Water is distributed evenly throughout all fluid compartments of the body so that a given volume of water increases the volume of any one compartment relatively little.

BODY FLUID CHANGES

‘Sensible’: these include the loss of electrolytes as well as water. ‘Insensible’: not seen and not easy to quantify ; skin (75%),and lungs (25%) water vapor in exhaled gases , can be increased by such factors as fever, hypermetabolism, and hyperventilation.

Approach to fluid therapy

The Total fluid requirement is composed of :

1. maintenance fluids

2. preoperative deficits ( NPO ,, GI losses ,, blood loss )

3. Intra operative surgical Losses ( evaporation ,, blood loss ,, 3rd space loss)

1. Maintenance.

• replaces the ongoing daily losses of water and electrolytes occurring via physiologic processes (urine formation, sweat, respiration, and stool), which normally preserve homeostasis. • Maintenance >> in all NPO pt .

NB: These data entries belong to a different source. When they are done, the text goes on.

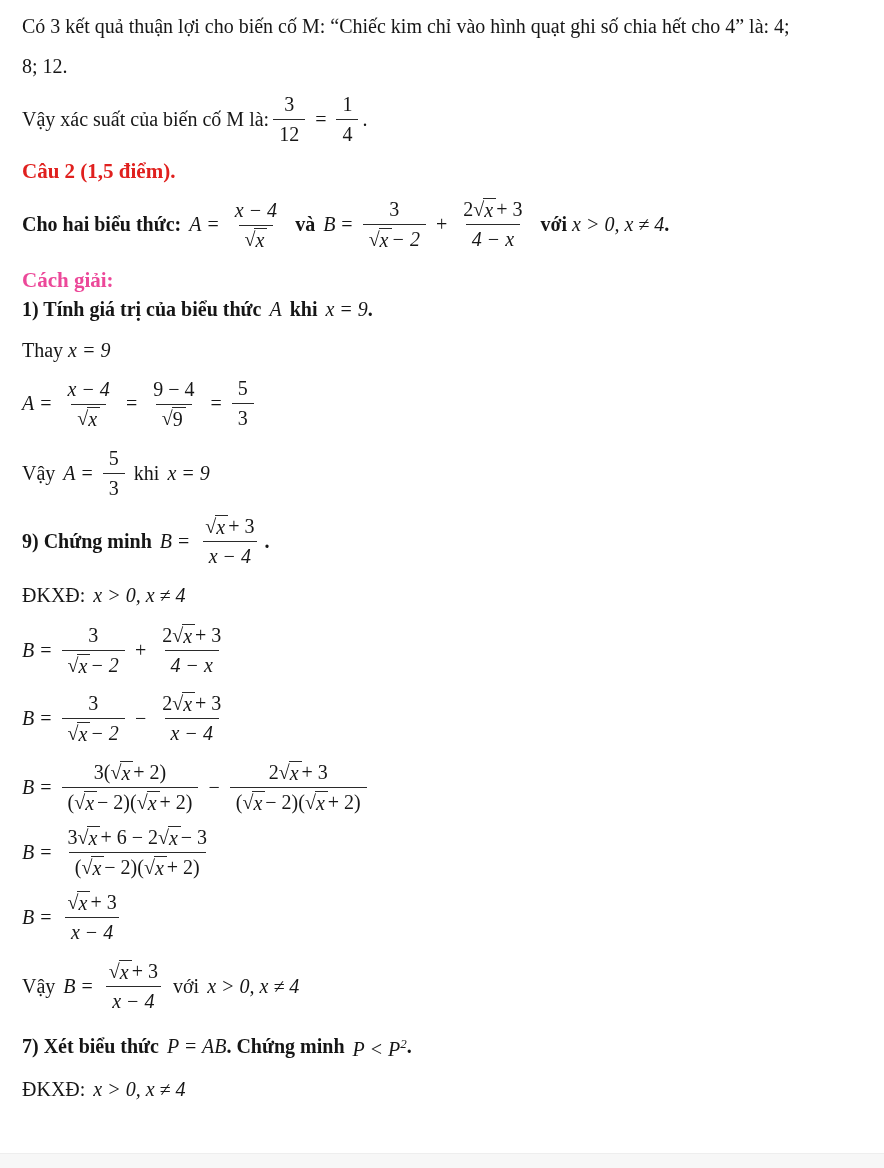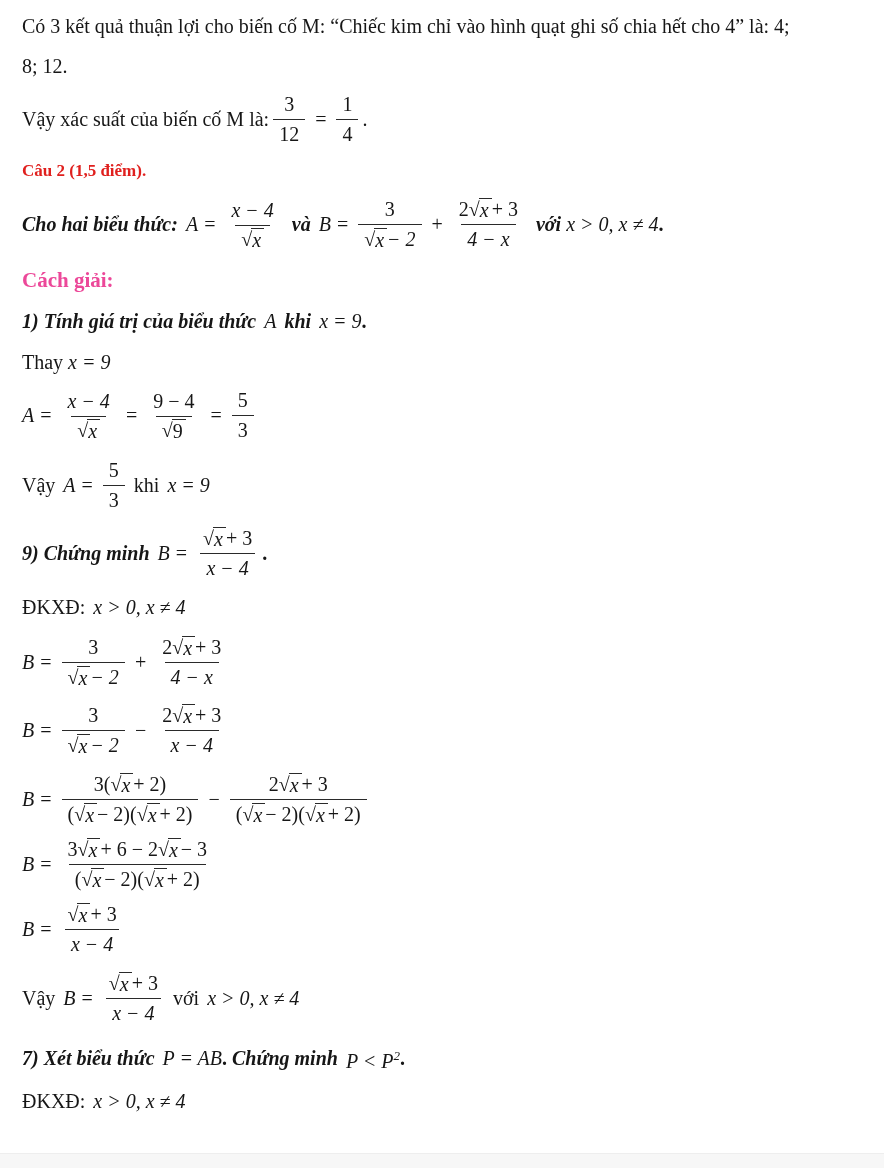"Câu 2 (1,5 điểm)." .heading-red { font-size: 17px -> 21px }
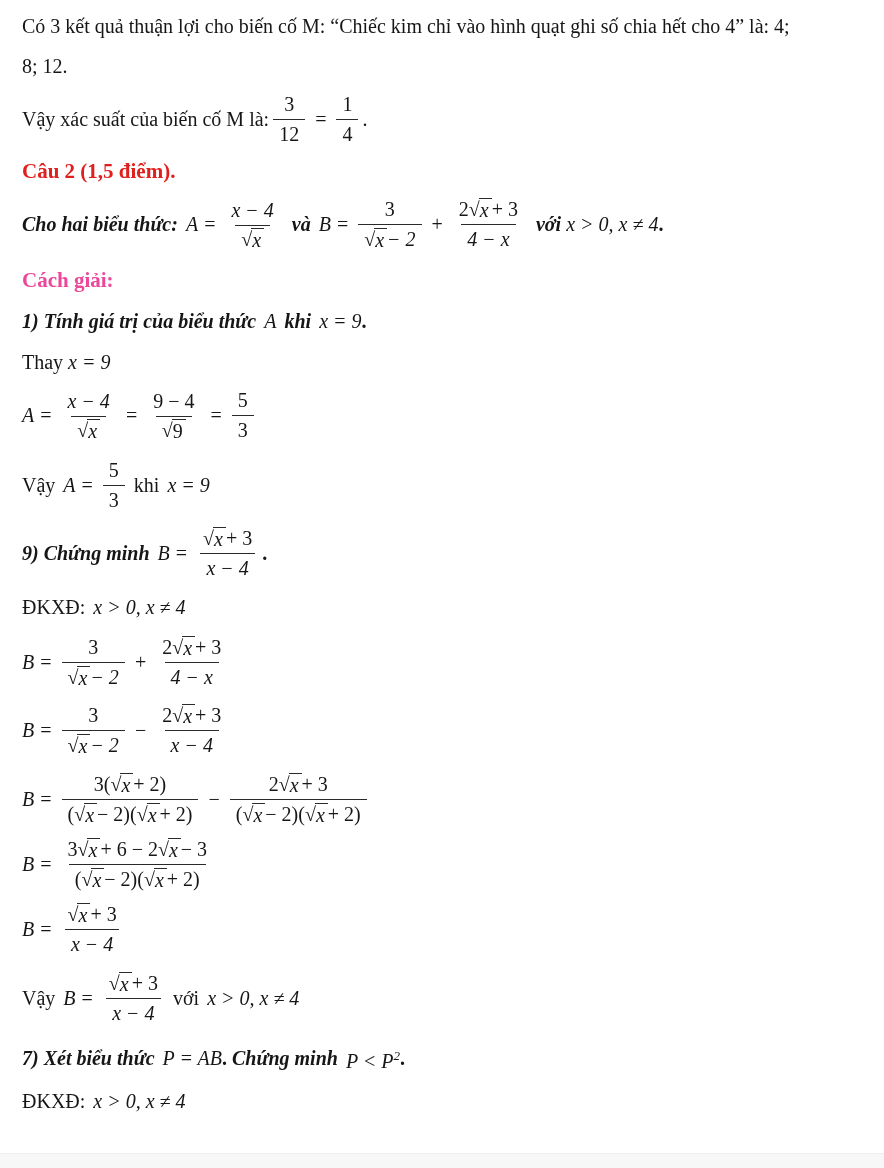"Cho hai biểu thức:" .bi { font-style: italic -> none }
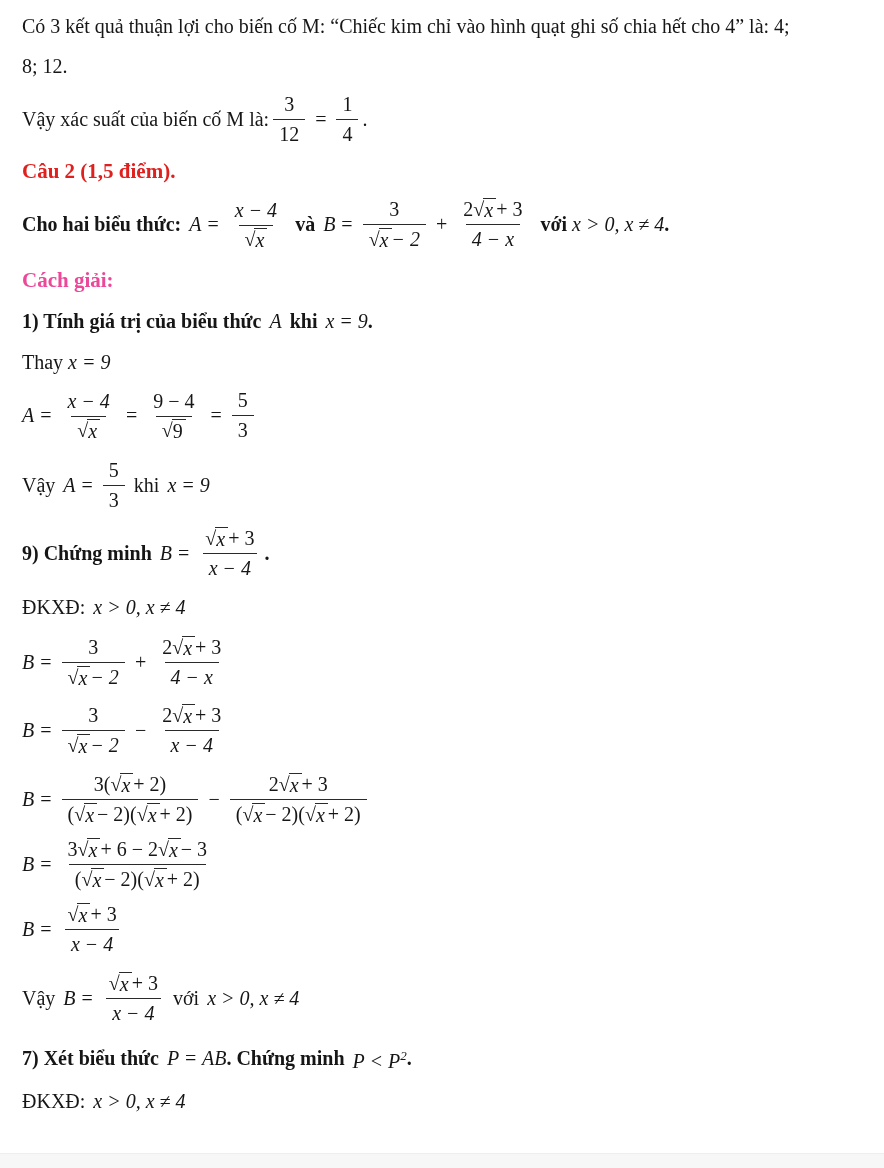"1) Tính giá trị của" #l6 { margin-top: 12px -> 0 }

• So if the patient is kept NPO, there is no input, only output, the patient may enter the surgery with a preexisting deficit that will predisopose to complications, like?

Acute renal failure hypovolemia

Goals for perioperative fluid therapy

• Intravenous fluids are used to replenish fluid losses while maintaning ?

** intravascular volume ( which is essential for adequate perfusion of vital organs )

** cardiac preload

** oxygen-carrying capacity

** coagulation status

** acid-base balance

** electrolyte balance

• Now like we said we lose water and electrolytes, we managed the water now we need to manage the electrolyte loss by either the type of solution of adding electrolytes to the solution.

• Daily requirements for:

• Na: 1-2 mEq/Kg BW/day

• K : 1-2 mEq/Kg BW/day

• CL: 1.5 mEq/Kg BW/day

• A 70 kg man will require 2.5 litres of fluid.

• For a 70 kg man the needed daily sodium is (by the previous formula) (70 x 1.5= 105 mEq) 105 mEq.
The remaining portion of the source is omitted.